La noche empezaba a caer cuando por fin entre al museo, había oído en la radio muy buenas criticas hacia la obra del escultor brasileño que exponía estos días en mi botxito. En el Atrio, la gente se subía, y se tumbaba en una gran red hecha de ganchillo que colgaba del techo. Me sorprendí mucho al acercarme y sentir el aroma que desprendían las telas, las cuerdas, y las lanas que componían las obras. Un hombre asomó la cabeza por uno de los agujeros y me pregunto que sentía. -Este quien es para hacerme semejante pregunta- pensé asombrada-. Antes de abrir la boca, el hombre ya estaba a mi lado tendiéndome su mano. Hola soy Ernesto, me ha llamado la atención tu cara de sorpresa.
 Es la primera vez que veo algo así. ¿ Porque lo ha titulado " El cuerpo que me lleva ?- le pregunté-
El cuerpo es honesto, la mente es mas maliciosa, lo que quiero es que las personas piensen con el corazón, con la inteligencia y no se queden en juegos culturales que nos marcan una situación de prisión, de falta de libertades. Soy defensor de la escultura orgánica, mis esculturas están hechas para no pensar en las malas noticias y los mensajes publicitarios que nos arrastran cada día al pesimismo. Es importante qué podamos respirar y pensar por nuestra propia cuenta. Yo veo el mundo como un cuerpo, la tierra como un cuerpo, pensamos mucho en la tierra como paisaje, creo que la naturaleza está dentro de nosotros. La vida no es fácil, pero eso no significa que el dolor, el sufrimiento, sean la manifestación más profunda de la vida. Estamos en la vida para jugar, brincar y disfrutar, la alegría es parte de la vida, buscar la armonía con el corazón y el cariño. El espíritu del lugar y sus palabras, envolvieron mi mente en una calma de la que hacia tiempo no disfrutaba.

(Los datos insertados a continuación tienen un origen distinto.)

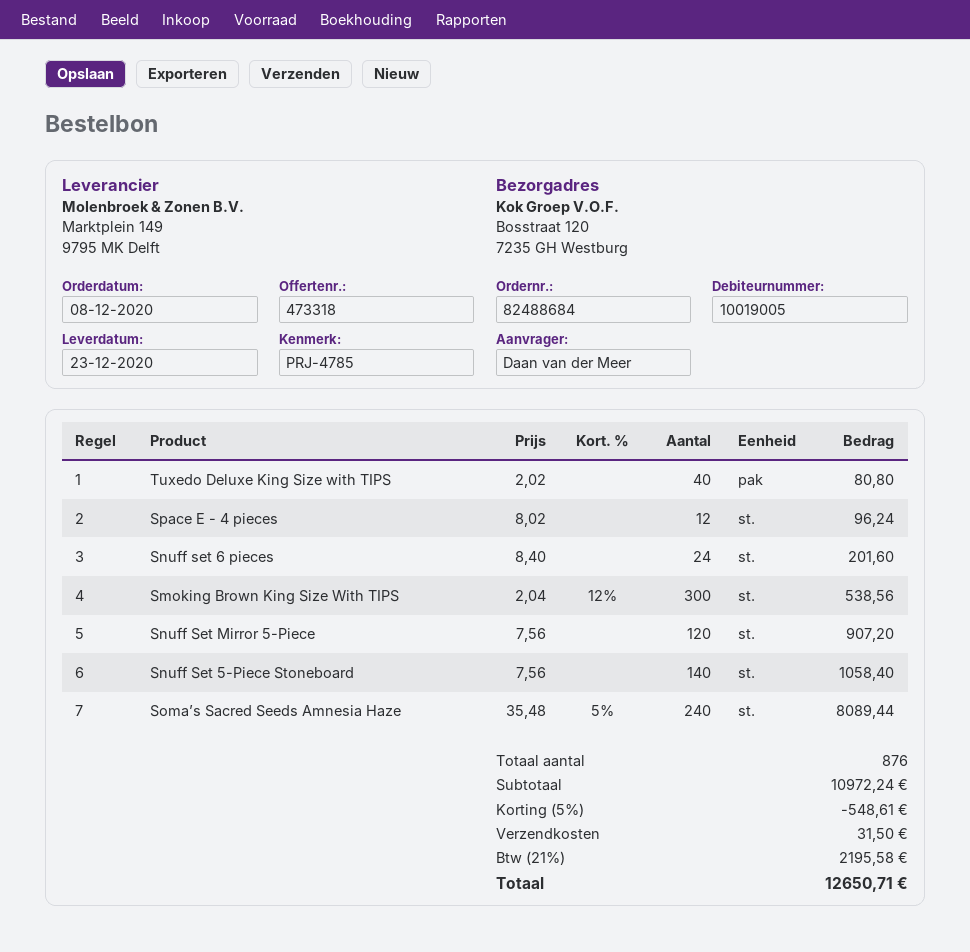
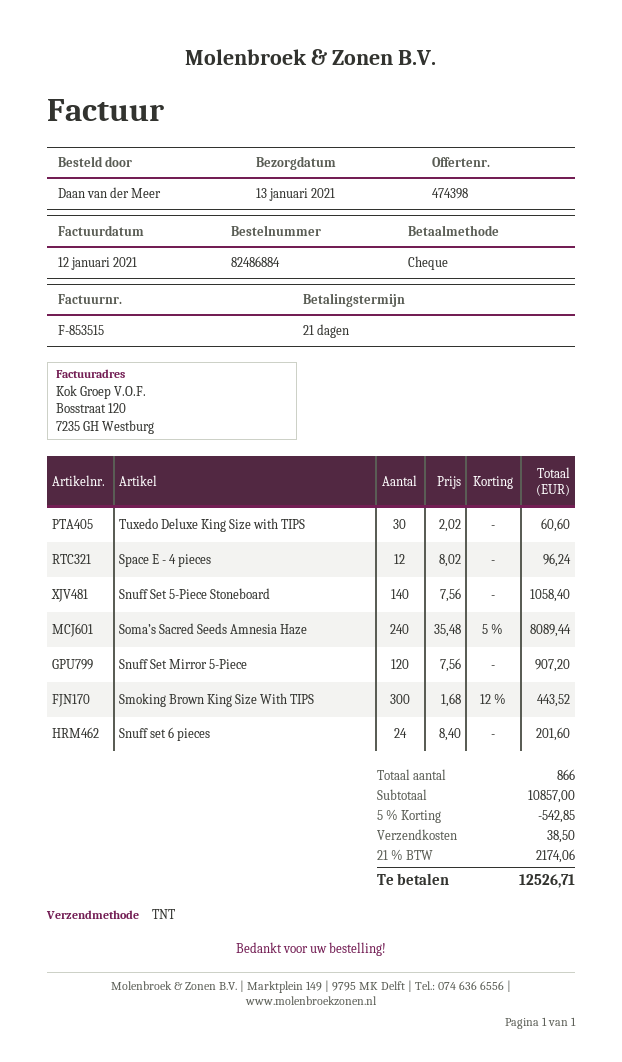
quote number: 473318 -> 474398
order number: 82488684 -> 82486884
delivery date: 2020-12-23 -> 2021-01-13
Tuxedo Deluxe King Size with TIPS: 40 x 2.02 = 80.80 -> 30 x 2.02 = 60.60
Smoking Brown King Size With TIPS: 300 x 2.04 - 12% = 538.56 -> 300 x 1.68 - 12% = 443.52
total quantity: 876 -> 866
subtotal: 10972.24 -> 10857.00
discount: 5% = 548.61 -> 5% = 542.85
shipping: 31.50 -> 38.50
tax: 21% = 2195.58 -> 21% = 2174.06
total: 12650.71 -> 12526.71

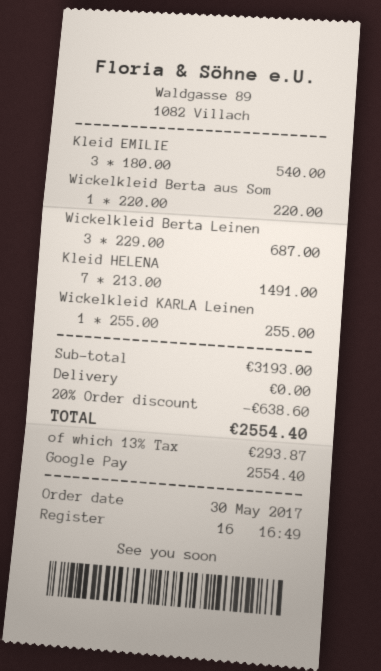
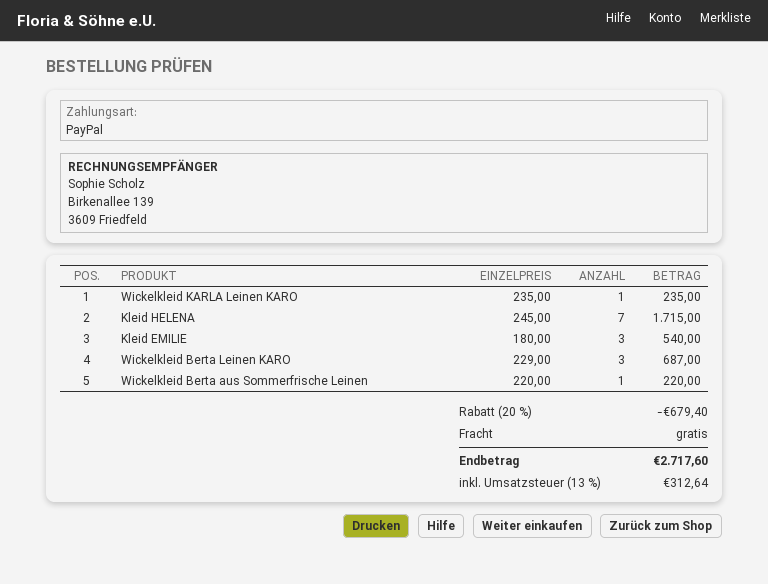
payment method: Google Pay -> PayPal
Kleid HELENA: 7 x 213.00 = 1491.00 -> 7 x 245.00 = 1715.00
Wickelkleid KARLA Leinen: 1 x 255.00 = 255.00 -> 1 x 235.00 = 235.00
discount: 20% = 638.60 -> 20% = 679.40
tax: 13% = 293.87 -> 13% = 312.64
total: 2554.40 -> 2717.60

 Al acercarnos a la puerta de salida, le tendí la mano para despedirme, pero el se había esfumado, y yo, estaba sola...la puerta seguía abierta y salí a la calle de nuevo, a la vida, con la sensación de haber comulgado con el cuerpo y la piel de la tierra. 

Nota: Esta conversación nunca existió, no conozco al escultor, pero las sensaciones que despertaron en mi sus obras, si son ciertas.